Airforce Delta (エアフォース デルタ), known as Deadly Skies in Europe, is a series of combat flight simulation games developed and published by Konami. The series began in 1999 with Airforce Delta for Dreamcast, with its last main series game being the 2004 Airforce Delta Strike.

The series has been compared to Ace Combat in its gameplay.

== Games ==

Release timeline
| 1999 | Airforce Delta |
| 2000 | Airforce Delta (GBC) |
| 2001 | AirForce Delta Storm |
| 2002 | AirForce Delta Storm (GBA) |
2003
| 2004 | Airforce Delta Strike |
2005
2006
| 2007 | Airforce Delta Alternative |

=== Airforce Delta ===
Airforce Delta, known as Deadly Skies in Europe, was released in 1999 for the Dreamcast.
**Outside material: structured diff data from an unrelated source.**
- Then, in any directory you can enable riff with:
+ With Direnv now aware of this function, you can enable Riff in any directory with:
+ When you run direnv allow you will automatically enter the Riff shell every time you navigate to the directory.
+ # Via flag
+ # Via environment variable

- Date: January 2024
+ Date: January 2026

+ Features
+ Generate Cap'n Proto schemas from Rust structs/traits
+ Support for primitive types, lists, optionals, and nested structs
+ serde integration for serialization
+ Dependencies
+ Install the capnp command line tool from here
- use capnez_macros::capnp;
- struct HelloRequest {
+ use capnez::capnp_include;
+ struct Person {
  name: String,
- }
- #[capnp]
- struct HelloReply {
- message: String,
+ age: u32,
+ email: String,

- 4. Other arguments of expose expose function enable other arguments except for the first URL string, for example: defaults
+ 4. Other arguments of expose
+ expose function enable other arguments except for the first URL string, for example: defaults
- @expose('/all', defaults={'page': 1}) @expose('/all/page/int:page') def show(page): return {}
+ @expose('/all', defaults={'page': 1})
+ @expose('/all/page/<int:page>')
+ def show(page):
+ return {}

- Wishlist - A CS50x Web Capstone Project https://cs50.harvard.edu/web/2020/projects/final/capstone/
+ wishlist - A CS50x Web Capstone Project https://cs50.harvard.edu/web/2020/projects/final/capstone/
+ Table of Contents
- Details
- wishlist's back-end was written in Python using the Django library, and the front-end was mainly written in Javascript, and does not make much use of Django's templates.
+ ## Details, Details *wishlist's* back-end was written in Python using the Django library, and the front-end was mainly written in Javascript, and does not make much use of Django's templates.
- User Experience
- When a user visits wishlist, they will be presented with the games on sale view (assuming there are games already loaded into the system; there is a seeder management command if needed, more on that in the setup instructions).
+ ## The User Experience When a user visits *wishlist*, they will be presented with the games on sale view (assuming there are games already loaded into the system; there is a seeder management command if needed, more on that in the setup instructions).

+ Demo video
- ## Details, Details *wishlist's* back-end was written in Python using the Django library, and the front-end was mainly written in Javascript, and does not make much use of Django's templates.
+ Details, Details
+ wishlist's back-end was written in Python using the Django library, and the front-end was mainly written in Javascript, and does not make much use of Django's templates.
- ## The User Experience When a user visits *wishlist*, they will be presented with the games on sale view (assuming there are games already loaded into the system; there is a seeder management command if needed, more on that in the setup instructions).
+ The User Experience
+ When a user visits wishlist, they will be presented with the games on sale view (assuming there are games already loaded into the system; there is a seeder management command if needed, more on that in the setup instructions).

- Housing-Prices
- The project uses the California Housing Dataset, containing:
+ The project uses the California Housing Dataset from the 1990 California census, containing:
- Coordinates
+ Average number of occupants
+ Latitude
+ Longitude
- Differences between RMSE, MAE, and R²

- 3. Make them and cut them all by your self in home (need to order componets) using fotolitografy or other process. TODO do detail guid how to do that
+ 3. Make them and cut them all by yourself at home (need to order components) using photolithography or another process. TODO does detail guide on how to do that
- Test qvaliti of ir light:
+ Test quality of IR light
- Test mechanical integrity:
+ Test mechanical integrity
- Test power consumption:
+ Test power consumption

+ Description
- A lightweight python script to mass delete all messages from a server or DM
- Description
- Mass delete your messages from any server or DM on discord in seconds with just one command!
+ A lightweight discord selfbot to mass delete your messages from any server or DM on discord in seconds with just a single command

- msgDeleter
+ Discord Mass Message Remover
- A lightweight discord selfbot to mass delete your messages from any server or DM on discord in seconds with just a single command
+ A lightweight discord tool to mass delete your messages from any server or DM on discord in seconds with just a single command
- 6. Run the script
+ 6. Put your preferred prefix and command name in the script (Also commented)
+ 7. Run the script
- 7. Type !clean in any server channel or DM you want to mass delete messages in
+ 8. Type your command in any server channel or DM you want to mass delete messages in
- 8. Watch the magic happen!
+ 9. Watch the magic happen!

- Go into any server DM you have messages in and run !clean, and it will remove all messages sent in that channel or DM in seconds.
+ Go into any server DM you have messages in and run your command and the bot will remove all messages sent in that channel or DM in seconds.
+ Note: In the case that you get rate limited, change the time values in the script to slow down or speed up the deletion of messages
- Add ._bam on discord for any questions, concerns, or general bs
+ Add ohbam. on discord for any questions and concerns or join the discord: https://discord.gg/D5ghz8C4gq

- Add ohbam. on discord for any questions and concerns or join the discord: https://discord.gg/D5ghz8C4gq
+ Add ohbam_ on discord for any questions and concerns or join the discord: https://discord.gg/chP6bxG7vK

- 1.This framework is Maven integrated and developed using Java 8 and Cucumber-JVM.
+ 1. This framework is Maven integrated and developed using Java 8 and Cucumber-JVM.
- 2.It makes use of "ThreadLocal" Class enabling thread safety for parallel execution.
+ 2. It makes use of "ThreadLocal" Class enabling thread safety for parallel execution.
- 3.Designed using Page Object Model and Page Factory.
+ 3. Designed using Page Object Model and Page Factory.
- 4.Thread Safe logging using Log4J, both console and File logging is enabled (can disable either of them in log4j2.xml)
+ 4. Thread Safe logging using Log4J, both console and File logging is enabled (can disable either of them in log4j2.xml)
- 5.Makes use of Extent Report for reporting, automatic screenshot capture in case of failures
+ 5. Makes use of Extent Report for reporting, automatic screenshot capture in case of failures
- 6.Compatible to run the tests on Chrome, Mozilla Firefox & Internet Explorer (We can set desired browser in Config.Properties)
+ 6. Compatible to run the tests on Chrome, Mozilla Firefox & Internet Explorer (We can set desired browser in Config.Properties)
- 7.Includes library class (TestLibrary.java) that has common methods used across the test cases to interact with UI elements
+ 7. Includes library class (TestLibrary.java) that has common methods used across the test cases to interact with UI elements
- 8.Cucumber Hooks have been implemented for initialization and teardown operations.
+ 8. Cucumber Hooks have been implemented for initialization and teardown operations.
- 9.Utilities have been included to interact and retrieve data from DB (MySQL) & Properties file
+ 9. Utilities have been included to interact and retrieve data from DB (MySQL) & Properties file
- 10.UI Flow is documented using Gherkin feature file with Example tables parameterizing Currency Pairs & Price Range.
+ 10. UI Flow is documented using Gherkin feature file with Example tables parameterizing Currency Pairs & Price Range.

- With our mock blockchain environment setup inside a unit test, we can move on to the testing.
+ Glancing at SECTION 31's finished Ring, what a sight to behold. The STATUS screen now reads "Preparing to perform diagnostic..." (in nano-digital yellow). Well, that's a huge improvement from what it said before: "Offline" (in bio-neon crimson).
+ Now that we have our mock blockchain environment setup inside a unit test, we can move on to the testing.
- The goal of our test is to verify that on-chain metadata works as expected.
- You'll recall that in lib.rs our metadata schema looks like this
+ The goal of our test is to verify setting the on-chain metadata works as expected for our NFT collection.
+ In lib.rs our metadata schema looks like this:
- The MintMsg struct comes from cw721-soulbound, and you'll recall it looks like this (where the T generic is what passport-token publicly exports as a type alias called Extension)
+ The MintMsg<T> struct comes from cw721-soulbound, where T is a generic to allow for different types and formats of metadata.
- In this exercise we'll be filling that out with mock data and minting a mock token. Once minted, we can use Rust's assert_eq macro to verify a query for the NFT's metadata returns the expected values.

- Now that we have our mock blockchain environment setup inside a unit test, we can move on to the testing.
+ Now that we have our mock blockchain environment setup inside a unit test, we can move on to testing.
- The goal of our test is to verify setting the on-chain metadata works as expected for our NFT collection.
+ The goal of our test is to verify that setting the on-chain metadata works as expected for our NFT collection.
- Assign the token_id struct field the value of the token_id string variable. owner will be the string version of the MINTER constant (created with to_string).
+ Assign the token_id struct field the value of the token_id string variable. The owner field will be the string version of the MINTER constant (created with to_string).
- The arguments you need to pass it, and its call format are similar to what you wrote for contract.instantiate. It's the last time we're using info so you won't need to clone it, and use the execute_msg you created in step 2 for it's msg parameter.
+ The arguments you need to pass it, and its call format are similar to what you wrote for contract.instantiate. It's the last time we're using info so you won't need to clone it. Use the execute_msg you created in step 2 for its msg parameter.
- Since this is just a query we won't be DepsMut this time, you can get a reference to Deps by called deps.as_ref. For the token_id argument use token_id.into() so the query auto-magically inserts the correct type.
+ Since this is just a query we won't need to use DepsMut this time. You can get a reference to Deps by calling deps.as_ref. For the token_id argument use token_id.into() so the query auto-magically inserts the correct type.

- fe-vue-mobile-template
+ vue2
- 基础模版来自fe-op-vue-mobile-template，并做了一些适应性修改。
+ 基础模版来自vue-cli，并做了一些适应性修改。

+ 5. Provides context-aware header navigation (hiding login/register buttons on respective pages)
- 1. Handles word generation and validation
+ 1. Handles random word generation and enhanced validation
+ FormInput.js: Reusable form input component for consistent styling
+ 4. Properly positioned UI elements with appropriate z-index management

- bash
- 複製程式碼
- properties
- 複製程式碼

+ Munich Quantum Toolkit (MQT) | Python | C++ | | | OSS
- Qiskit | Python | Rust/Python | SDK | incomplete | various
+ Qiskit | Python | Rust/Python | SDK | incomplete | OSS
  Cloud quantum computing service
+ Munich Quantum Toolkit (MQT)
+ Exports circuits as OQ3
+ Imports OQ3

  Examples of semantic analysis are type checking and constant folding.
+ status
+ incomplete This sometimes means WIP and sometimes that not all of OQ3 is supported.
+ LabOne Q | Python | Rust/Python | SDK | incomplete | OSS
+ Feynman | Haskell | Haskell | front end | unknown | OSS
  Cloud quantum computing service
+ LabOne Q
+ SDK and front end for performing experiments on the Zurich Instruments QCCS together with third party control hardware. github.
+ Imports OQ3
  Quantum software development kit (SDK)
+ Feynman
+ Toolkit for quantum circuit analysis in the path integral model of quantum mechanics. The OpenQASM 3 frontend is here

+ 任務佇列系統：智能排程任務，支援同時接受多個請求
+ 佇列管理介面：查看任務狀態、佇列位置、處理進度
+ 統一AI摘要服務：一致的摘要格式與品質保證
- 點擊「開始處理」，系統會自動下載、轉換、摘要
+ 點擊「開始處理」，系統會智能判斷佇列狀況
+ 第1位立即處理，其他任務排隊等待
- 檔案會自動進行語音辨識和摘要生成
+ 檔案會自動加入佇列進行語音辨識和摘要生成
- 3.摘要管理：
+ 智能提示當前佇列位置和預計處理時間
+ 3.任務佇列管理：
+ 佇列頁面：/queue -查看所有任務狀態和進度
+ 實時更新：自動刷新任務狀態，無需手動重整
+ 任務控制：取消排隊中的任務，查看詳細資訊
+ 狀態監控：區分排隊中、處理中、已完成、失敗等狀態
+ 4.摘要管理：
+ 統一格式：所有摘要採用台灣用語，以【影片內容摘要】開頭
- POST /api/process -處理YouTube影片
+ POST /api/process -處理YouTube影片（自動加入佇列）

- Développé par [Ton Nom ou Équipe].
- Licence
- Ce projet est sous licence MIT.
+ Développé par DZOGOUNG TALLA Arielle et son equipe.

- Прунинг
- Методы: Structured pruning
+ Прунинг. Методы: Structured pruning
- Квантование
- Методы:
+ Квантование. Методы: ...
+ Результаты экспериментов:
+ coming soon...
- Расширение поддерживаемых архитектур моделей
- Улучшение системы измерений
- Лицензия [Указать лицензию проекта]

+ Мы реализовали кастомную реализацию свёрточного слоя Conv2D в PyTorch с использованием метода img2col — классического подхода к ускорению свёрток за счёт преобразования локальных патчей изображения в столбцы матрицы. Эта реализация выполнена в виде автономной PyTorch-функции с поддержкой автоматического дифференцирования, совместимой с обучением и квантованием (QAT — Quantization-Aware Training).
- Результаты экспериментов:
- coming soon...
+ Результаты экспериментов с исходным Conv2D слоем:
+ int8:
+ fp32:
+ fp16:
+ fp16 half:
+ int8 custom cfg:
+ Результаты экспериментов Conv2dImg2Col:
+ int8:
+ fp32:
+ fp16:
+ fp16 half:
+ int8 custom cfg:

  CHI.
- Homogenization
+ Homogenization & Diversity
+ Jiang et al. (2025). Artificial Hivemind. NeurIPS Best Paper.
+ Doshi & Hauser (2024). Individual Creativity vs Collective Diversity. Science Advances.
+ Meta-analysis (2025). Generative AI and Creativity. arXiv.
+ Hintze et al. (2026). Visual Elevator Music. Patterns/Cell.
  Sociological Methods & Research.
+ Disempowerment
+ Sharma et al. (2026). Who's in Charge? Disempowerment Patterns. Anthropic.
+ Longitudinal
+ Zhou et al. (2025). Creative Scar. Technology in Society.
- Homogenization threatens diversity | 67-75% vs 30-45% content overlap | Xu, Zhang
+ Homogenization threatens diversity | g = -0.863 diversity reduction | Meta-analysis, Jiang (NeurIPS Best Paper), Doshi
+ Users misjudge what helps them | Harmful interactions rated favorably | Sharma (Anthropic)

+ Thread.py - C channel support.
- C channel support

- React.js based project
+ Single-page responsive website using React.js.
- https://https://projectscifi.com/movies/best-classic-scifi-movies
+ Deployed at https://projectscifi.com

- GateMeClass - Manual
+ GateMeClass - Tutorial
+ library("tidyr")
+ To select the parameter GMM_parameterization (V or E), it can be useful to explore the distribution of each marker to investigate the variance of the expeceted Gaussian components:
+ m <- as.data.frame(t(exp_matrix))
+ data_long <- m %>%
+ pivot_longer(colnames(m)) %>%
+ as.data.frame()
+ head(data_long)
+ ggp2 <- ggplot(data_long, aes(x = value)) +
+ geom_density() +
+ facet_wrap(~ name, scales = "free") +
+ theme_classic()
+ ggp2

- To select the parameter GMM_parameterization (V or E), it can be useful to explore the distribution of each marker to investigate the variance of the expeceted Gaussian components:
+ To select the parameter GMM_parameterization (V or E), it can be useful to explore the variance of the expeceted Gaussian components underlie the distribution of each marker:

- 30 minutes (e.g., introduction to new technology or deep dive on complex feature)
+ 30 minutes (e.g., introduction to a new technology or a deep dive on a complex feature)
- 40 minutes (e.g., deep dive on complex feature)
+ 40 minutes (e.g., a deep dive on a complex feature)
=== Airforce Delta (Game Boy Color) ===
A Game Boy Color version of Airforce Delta was released in 2000.

=== Airforce Delta Storm ===

Airforce Delta Storm (called Airforce Delta II in Japan and Deadly Skies in Europe), was released for Xbox in 2001.

=== Airforce Delta Storm (Game Boy Advance) ===

The Game Boy Advance version of Airforce Delta Storm was released in 2002, and has a plot based mostly on the previous game in the series, Airforce Delta.

=== Airforce Delta Strike ===

Airforce Delta Strike (called Airforce Delta: Blue Wing Knights in Japan and Deadly Skies III in Europe), was released for the PlayStation 2 in 2004.

=== Airforce Delta Alternative ===
Airforce Delta Alternative was a Japan-only mobile game released in 2007.